# Evil Neon Tetra



## Cryztyle (Feb 28, 2014)

I cycled my 5 gallon tank and put in some live plants and then I introduced 5 neon tetras.... apparently one of the tetras is evil because it chased all the other tetras around relentlessly. I chalked it up to new tank anxiety and decided to turn the lights off in the tank and allow them to get used to the new place but when I woke up this morning all the fish except the evil one was dead  I've never had this experience before with tetras I'm honestly so shocked.


----------



## ThatFishThough (Jan 15, 2016)

A 5 gallon is FAR too small for the neons. They need at least 20G and should be in groups of 6 or more. The "evil" one probably was being territorial because the tank was too small.


----------



## Cryztyle (Feb 28, 2014)

Oh No! Now I feel really bad! I didn't realize they needed that much space I just assumed that since they were so small and since I had done it before it would be okay


----------



## moodynarwhal (Mar 24, 2016)

Everybody makes mistakes. The best way to avoid mistakes is to do research. Hours and hours of research. This forum is a great place to ask questions, and remember, the pet store's info is often incorrect, even if they are well-meaning.


----------



## RussellTheShihTzu (Mar 19, 2013)

Neons are not territorial; they are shoaling fish and as such need others for safety concerns. They can be aggressive. There can always be one that chases the others in the shoal but that's to show dominance and never results in deliberate injury or death. Neons, however, are very sensitive and unless a tank is fully mature and parameters stable they can die from the stress of a new environment. This is most likely the cause of their deaths and that the one Neon was aggressive just coincidental.

A small shoal of under eight Neons will do well in a 20x10x12; a larger shoal needs a 30x12x12. Long tanks are more shoal-friendly than their tall versions. That's why species sites will give tank footprints and not gallons.

Even with a Betta if you have proper filtration and heaving plantings a five gallon (16x8x10) can have six or eight of the smaller Nano fish under 1". Or three Dario Dario if you're willing to feed live and frozen foods.


----------



## ThatFishThough (Jan 15, 2016)

I didn't mean my post in a negative way. As moodynarwhal said, everyone makes mistakes.

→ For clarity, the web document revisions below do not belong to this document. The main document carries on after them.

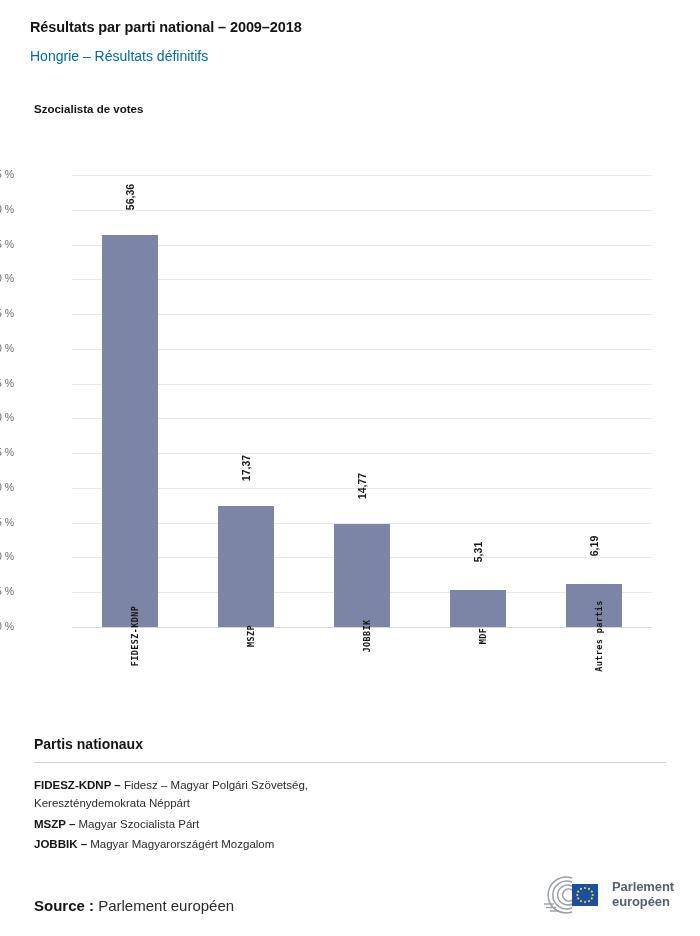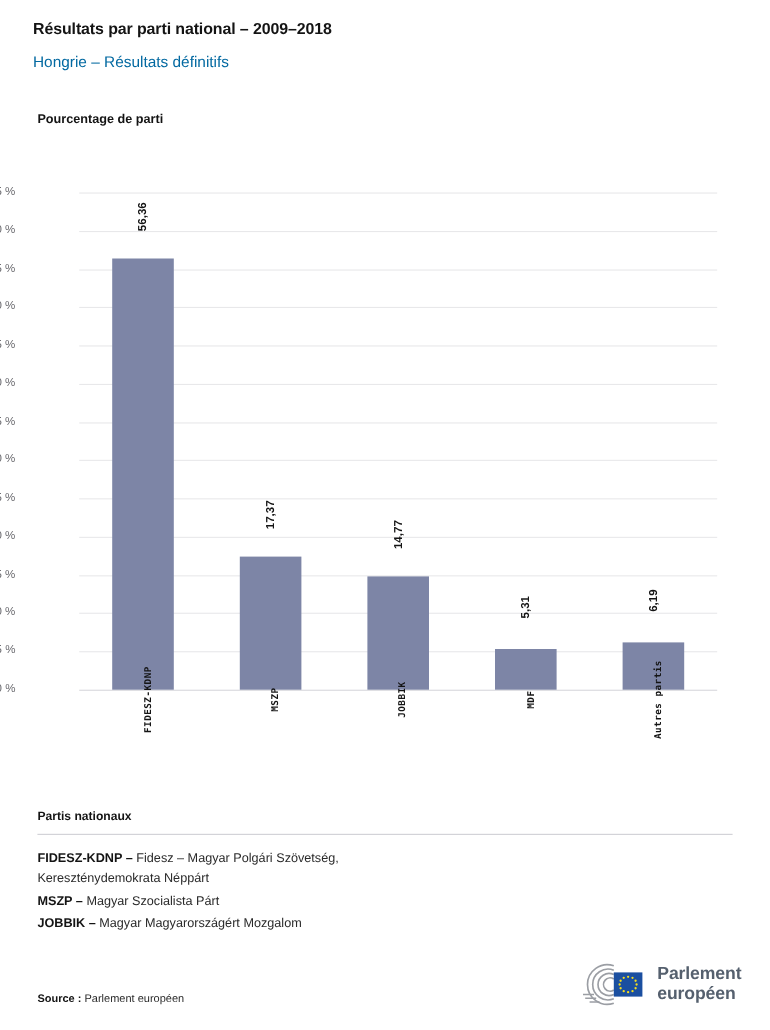--- a/index.html
+++ b/index.html
@@ -132,21 +132,21 @@
   }
 
   
   .legend {
     position: absolute;
     left: 0; top: 736px;
     width: 700px;
     padding: 0 34px;
   }
   .legend-title {
-    font-size: 11px;
+    font-size: 14px;
     font-weight: bold;
     color: #141414;
     margin: 0 0 10px 0;
   }
   .legend-rule {
     height: 1px;
     background: #cfcfd4;
     width: 632px;
     margin: 0 0 14px 0;
   }
@@ -169,49 +169,49 @@
 
   
   .footer {
     position: absolute;
     left: 0; bottom: 0;
     width: 700px; height: 86px;
   }
   .source {
     position: absolute;
     left: 34px; bottom: 22px;
-    font-size: 10px;
+    font-size: 15px;
     color: #2a2a2a;
   }
   .source b { font-weight: bold; color: #141414; }
   .ep-logo {
     position: absolute;
     right: 26px; bottom: 20px;
     display: flex;
     align-items: center;
     gap: 8px;
   }
   .ep-logo-text {
-    font-size: 16px;
+    font-size: 13px;
     font-weight: bold;
     color: #55606e;
     line-height: 1.12;
     letter-spacing: -0.1px;
   }
 </style>
 </head>
 <body>
 
 <div class="page">
 
   <div class="header">
     <h1 class="chart-title">Résultats par parti national – 2009–2018</h1>
     <div class="chart-subtitle">Hongrie – Résultats définitifs</div>
   </div>
-  <div class="axis-caption">Pourcentage de parti</div>
+  <div class="axis-caption">Szocialista de votes</div>
 
   <div class="plot-wrap">
     <div class="plot" id="grid-layer">
         <div class="gridline" style="top: 0px;"></div>
         <div class="ytick" style="top: -7px;">65 %</div>
         <div class="gridline" style="top: 34.7692px;"></div>
         <div class="ytick" style="top: 27.7692px;">60 %</div>
         <div class="gridline" style="top: 69.5385px;"></div>
         <div class="ytick" style="top: 62.5385px;">55 %</div>
         <div class="gridline" style="top: 104.308px;"></div>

Russell, I have to disagree that they are territorial. I had a small shoal of Neons in my 20 for a while, and each fish had a "territory" inside of the area where the fish swam together. Occasionally one would chase the other out of the territory. Then they would go back to schooling in that area. I would say that they won't _kill_ each other, but will chase each other out of territories.


----------



## RussellTheShihTzu (Mar 19, 2013)

"Territorial" is when one fish, like the little Dario, defends its section of a tank and will not allow any others to encroach without challenge. These fish are not shoaling varieties and are usually male and will allow only females access.

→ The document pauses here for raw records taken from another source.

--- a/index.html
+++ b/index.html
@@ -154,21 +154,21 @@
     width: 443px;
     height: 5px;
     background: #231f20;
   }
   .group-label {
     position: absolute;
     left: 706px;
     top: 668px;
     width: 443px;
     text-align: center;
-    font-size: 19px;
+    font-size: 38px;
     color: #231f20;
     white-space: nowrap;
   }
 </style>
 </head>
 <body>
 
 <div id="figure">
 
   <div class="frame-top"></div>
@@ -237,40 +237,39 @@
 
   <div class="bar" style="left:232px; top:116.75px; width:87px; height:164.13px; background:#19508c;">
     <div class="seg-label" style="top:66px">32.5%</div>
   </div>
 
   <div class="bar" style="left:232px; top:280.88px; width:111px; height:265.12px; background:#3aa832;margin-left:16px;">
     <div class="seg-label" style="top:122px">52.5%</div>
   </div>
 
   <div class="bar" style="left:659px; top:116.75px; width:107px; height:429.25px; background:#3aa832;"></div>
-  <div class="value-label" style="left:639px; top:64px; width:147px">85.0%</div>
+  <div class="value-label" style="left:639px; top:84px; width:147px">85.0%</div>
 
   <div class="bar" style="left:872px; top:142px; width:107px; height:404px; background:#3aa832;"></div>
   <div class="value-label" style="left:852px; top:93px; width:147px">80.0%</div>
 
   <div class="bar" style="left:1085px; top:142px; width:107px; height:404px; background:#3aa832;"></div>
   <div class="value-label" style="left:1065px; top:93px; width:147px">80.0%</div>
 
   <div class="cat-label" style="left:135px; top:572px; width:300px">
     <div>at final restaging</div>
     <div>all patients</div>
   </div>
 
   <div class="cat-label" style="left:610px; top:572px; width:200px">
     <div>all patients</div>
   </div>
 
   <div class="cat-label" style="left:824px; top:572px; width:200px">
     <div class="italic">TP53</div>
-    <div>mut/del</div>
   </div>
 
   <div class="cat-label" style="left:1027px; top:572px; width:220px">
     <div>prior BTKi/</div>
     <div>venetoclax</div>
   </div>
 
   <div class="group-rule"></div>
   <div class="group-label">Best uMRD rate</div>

So Tetra are not "territorial." If they were they would not be able to shoal and they would not allow the ejected member to return. What we see when one momentarily runs another out of the shoal is, for lack of a better word, a spat and at some point most every member of any shoal will do this.

The OP said one particular Neon would chase the other Neons "around relentlessly"; this is aggression. When defending territory a fish does not chase all over the tank; once the others leave its territory the fish stops.


----------



## KendraPM (Feb 13, 2018)

RussellTheShihTzu said:


> Even with a Betta if you have proper filtration and heaving plantings a five gallon (16x8x10) can have six or eight of the smaller Nano fish under 1". Or three Dario Dario if you're willing to feed live and frozen foods.


I'm really happy to hear that (read that?). I'm not anywhere near comfortable enough with my tank keeping to go try and add anything more than a single fish to a five gallon at this time, the idea that some day I _could _if I was so inclined and was confident in my tank keeping skills makes me feel better. It actually decreases my stress as I was thinking that there was certain fish I was going to have give up the dream of ever owning simply because there were others I'd rather have that I knew would take up all my "fishy room" if you will.


----------